FSA calls for clampdown on sales commissions
The UK's financial watchdog is calling for a clampdown on commissions paid for selling insurance, loans and bank accounts.
The move comes in the wake of a series of mis-selling scandals such as payment protection insurance (PPI).
The Financial Services Authority (FSA) will not impose an outright ban on commissions.
But it is demanding that payments be dependent on the customer benefiting, not on the volume of sales.
A representative of the UK's banks said that changes were already being made, but that there was some merit to the use of commission.
It is common practice for bank, building society and insurance company staff to have an incentive to sell products and policies.
This includes pushing the sales of bank accounts, mortgages and credit cards when people simply go about their daily financial business in banks.
Martin Wheatley, FSA managing director, told the BBC that some incentive schemes seemed "guaranteed to give the wrong outcome for the customer".
Later, in a speech, he said: "It has been too easy, for too long, for those selling or giving advice to be motivated solely by the rewards on offer to them.
"We have found evidence of poor practice and we are concerned that this reward culture is a significant contributor to mis-selling.
"Incentive schemes on PPI were rotten to the core and made a bad problem worse."
With PPI - which was sold alongside loans and credit cards to cover repayments if people became ill or lost their jobs - many people were either not told they had bought it, or had bought it and were not eligible to claim on it.
However, many sales staff had an incentive to promote PPI. Banks are in the process of paying out £9bn in compensation to borrowers who were mis-sold PPI.
Mr Wheatley said that some of the incentive schemes were often so complex that it made it harder for firms to keep control of them.

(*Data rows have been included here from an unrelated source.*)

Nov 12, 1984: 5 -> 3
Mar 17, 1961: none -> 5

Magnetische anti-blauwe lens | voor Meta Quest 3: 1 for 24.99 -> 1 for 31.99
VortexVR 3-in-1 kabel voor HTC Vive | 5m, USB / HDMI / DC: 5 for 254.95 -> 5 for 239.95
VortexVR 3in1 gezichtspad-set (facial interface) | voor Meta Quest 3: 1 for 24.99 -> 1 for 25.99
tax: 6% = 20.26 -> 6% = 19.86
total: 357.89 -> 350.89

The FSA conducted a review of 22 financial firms' incentive schemes.
Mr Wheatley said that some of the schemes could be good or bad, but he added, "most of what we have seen are bad".

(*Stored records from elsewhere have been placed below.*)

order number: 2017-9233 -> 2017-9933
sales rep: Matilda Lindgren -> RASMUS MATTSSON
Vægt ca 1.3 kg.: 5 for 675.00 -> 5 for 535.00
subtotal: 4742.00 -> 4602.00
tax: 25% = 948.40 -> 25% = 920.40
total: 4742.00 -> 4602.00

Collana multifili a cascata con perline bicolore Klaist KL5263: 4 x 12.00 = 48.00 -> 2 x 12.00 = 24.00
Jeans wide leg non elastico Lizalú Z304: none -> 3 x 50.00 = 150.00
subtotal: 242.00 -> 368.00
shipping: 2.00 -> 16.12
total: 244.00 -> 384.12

Some of the risks that emerged included:
- A first-past-the-post system which offered a "super bonus" of £10,000 to the first staff member to reach a sales target
- Staff basic salaries moving up and down by £10,000 a year depending on sales
- Pushing one product over another, despite claiming advice was impartial
The report is pushing the ball into the court of financial institutions to clean up their act.
Mr Wheatley described it as a "wake up call".
He said firms must now review their schemes, ensure controls are adequate, and ask questions of how star salespeople were successful, not just congratulate them.
Mr Wheatley also said that the regulator would come down on firms that failed to clean up their act in a year or 18 months' time. This could be done before mis-selling occurred, rather than afterwards, and could include institutions losing their licences.
The British Bankers' Association (BBA), which represents the UK's High Street banks, said that things were already getting better.
"No-one wants mis-selling: it is not in the interests of customers or banks that people end up with products or services they do not need. Where mis-selling has happened in the past, the industry is already putting things right," said BBA chief executive Anthony Browne.
But he argued that commission could have a positive effect.
"In all walks of life, doing the right thing well should be recognised. In commerce, incentives are often part of that recognition. In banking, the right incentives create the right long-term outcome for customers while rewarding responsible behaviour by sales staff," he said.
However, consumer group Which? said that a stricter approach was needed from the regulator.
"It is clear that the light touch regulation of the past has not worked. We want to see the FSA rigorously enforcing the rules and taking tough action against those banks that continue to let their customers down," said Richard Lloyd, Which? executive director.
"Consumers have suffered one banking scandal after another. There must now be a fundamental shake up of banking culture and a return to banking for customers, not bankers."
Tracey Bleakley, chief executive of the Personal Finance Education Group, said customers needed to be more aware of what they were buying.
"Sales commissions are only one part of the mis-selling jigsaw. We need to ensure that the next generation of consumers have the skills, knowledge and confidence to make savvy consumer decisions, and avoid products that are unsuitable for them," she said.
'Out of control'
Next year, Mr Wheatley will take charge of a new body, the Financial Conduct Authority, which will oversee how finance firms treat their customers.
He agreed that a culture of greed and irresponsible attitude to customers may have "got out of control" in the financial sector.
"The public will no longer accept a brutal Darwinian relationship," he said.
He said he wanted to make banking "boring" again.
Mr Wheatley is also conducting a review of Libor, the inter-bank lending rate that has been discredited following manipulation by traders.
He said that most of the responses to his review had said Libor needed to change, but he declined to discuss it further while investigations were continuing.